> _Problem details_
Copy out all lines in the material below that contain the string "relative".

> _Listed entries_
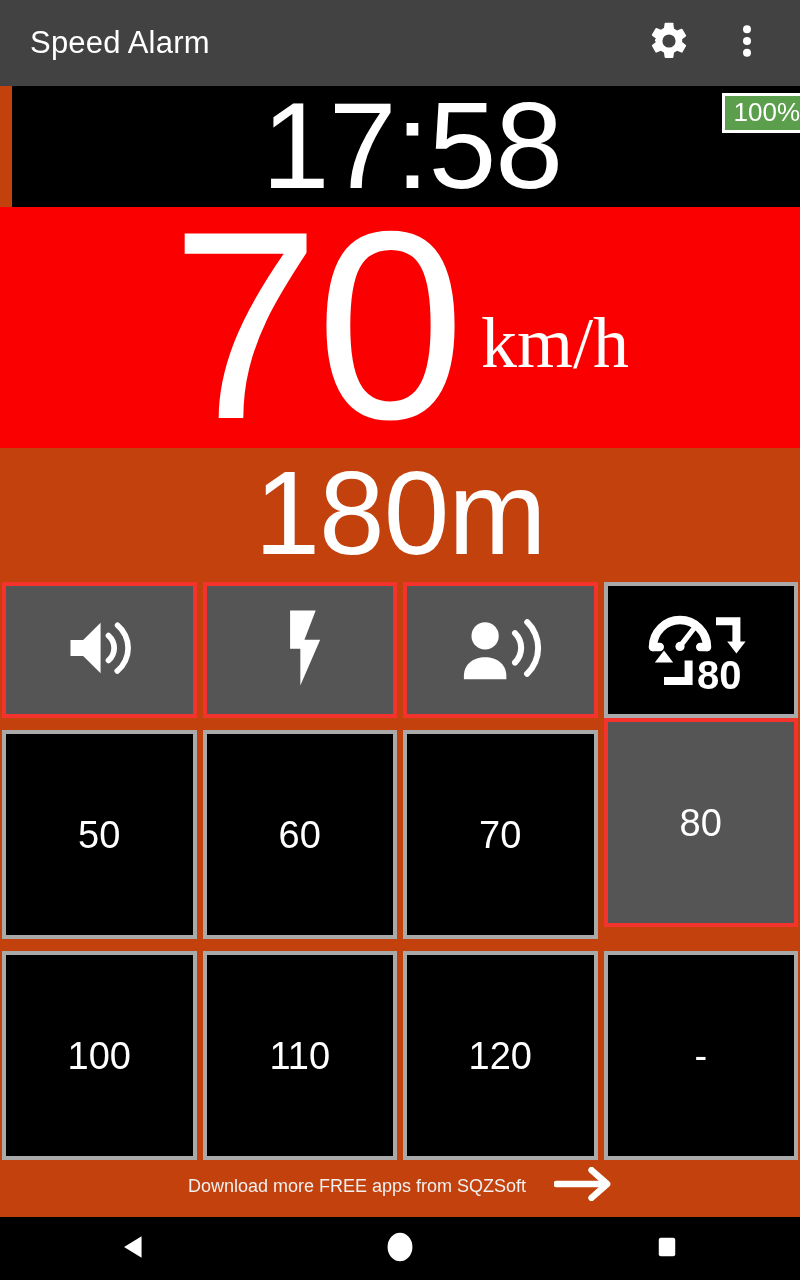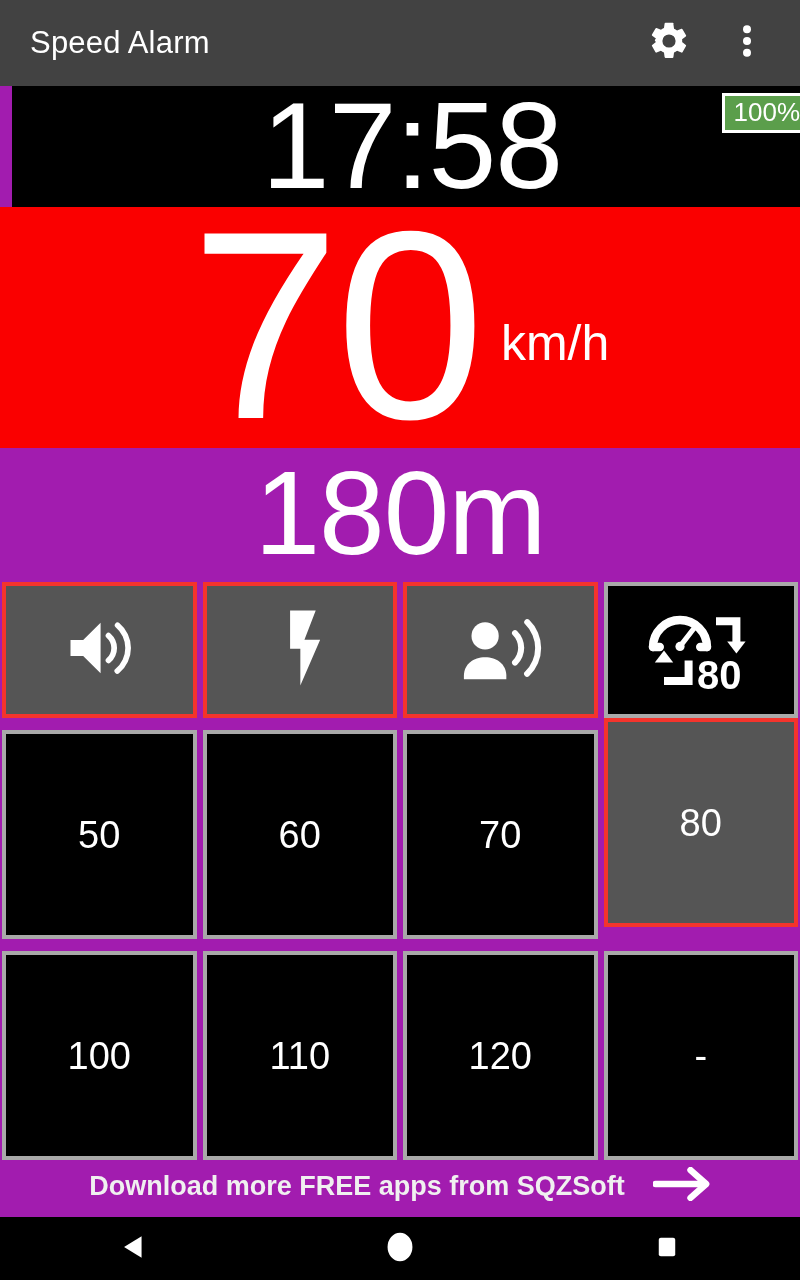--- a/index.html
+++ b/index.html
@@ -9,7 +9,7 @@
     font-family:"Liberation Sans", sans-serif;
     overflow:hidden;
   }
-  #screen { position:relative; width:800px; height:1280px; background:#a21caf; }
+  #screen { position:relative; width:800px; height:1280px; background:#c2410c; }
 
   
   .appbar {

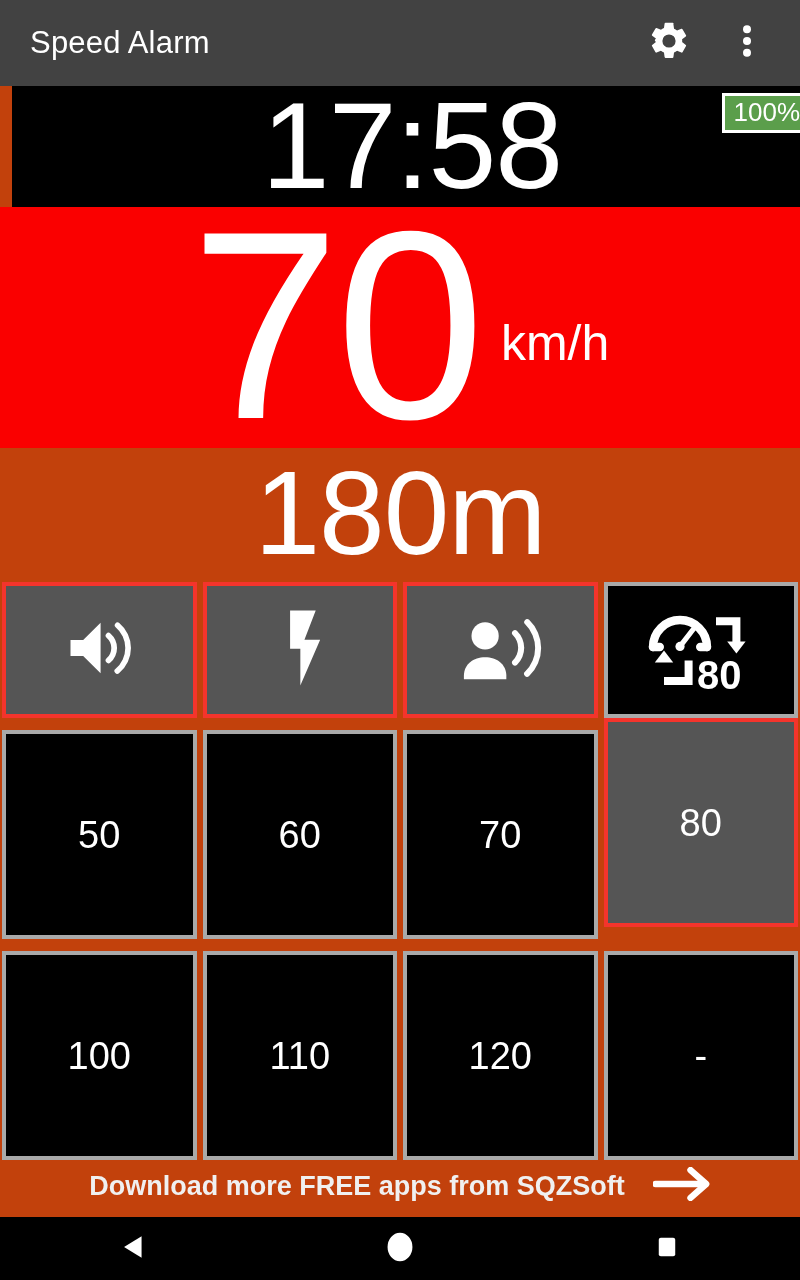--- a/index.html
+++ b/index.html
@@ -64,8 +64,8 @@
   }
   .speed-unit {
     color:#ffffff;
-    font-size:50px; font-weight:300; line-height:74px;
-    margin-left:20px; margin-top:30px;
+    font-size:72px; font-weight:300; line-height:74px;
+    margin-left:20px; margin-top:30px;font-family:Liberation Serif, serif;
   }
 
   

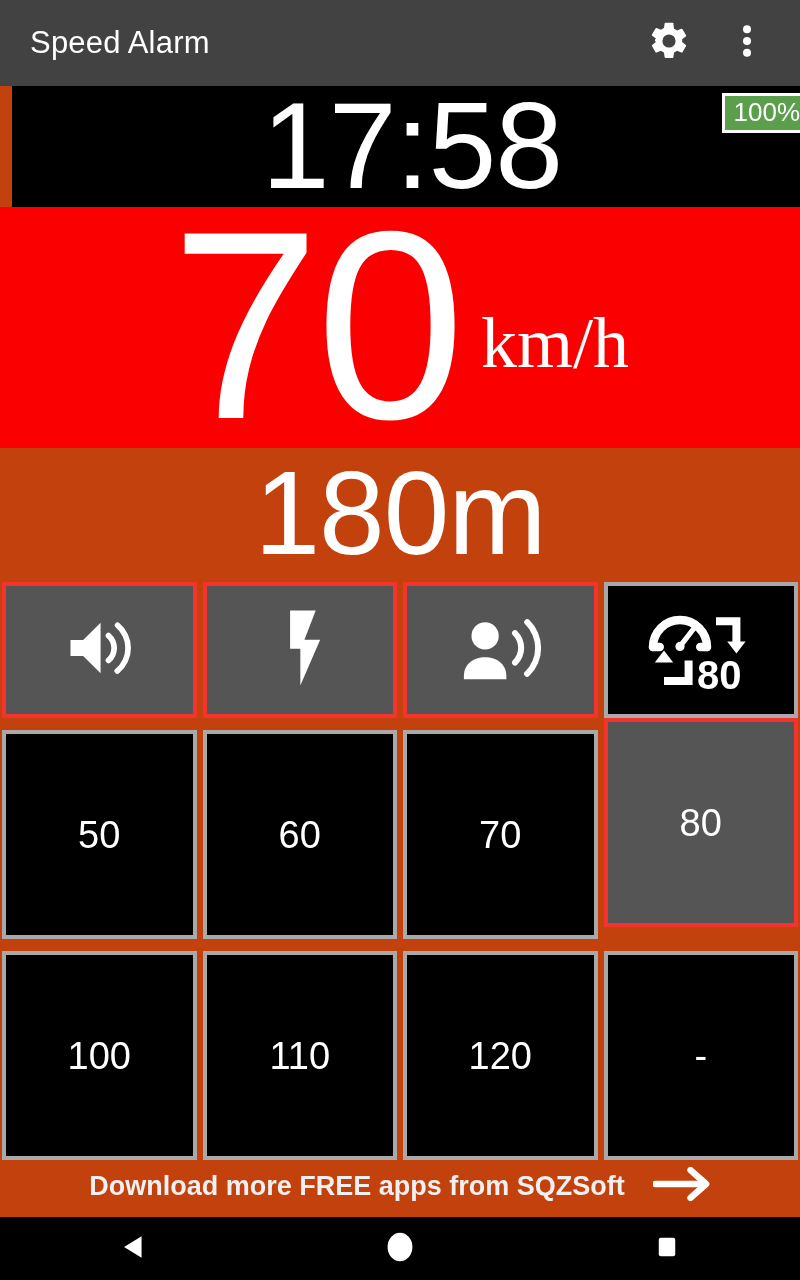--- a/index.html
+++ b/index.html
@@ -102,7 +102,7 @@
     display:flex; align-items:center; justify-content:center; gap:28px;
   }
   .promo-text {
-    color:#f0f0f0; font-size:27px; font-weight:700; line-height:30px;
+    color:#f0f0f0; font-size:18px; font-weight:400; line-height:30px;
   }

> _Task result_
-  #screen { position:relative; width:800px; height:1280px; background:#a21caf; }
+  #screen { position:relative; width:800px; height:1280px; background:#c2410c; }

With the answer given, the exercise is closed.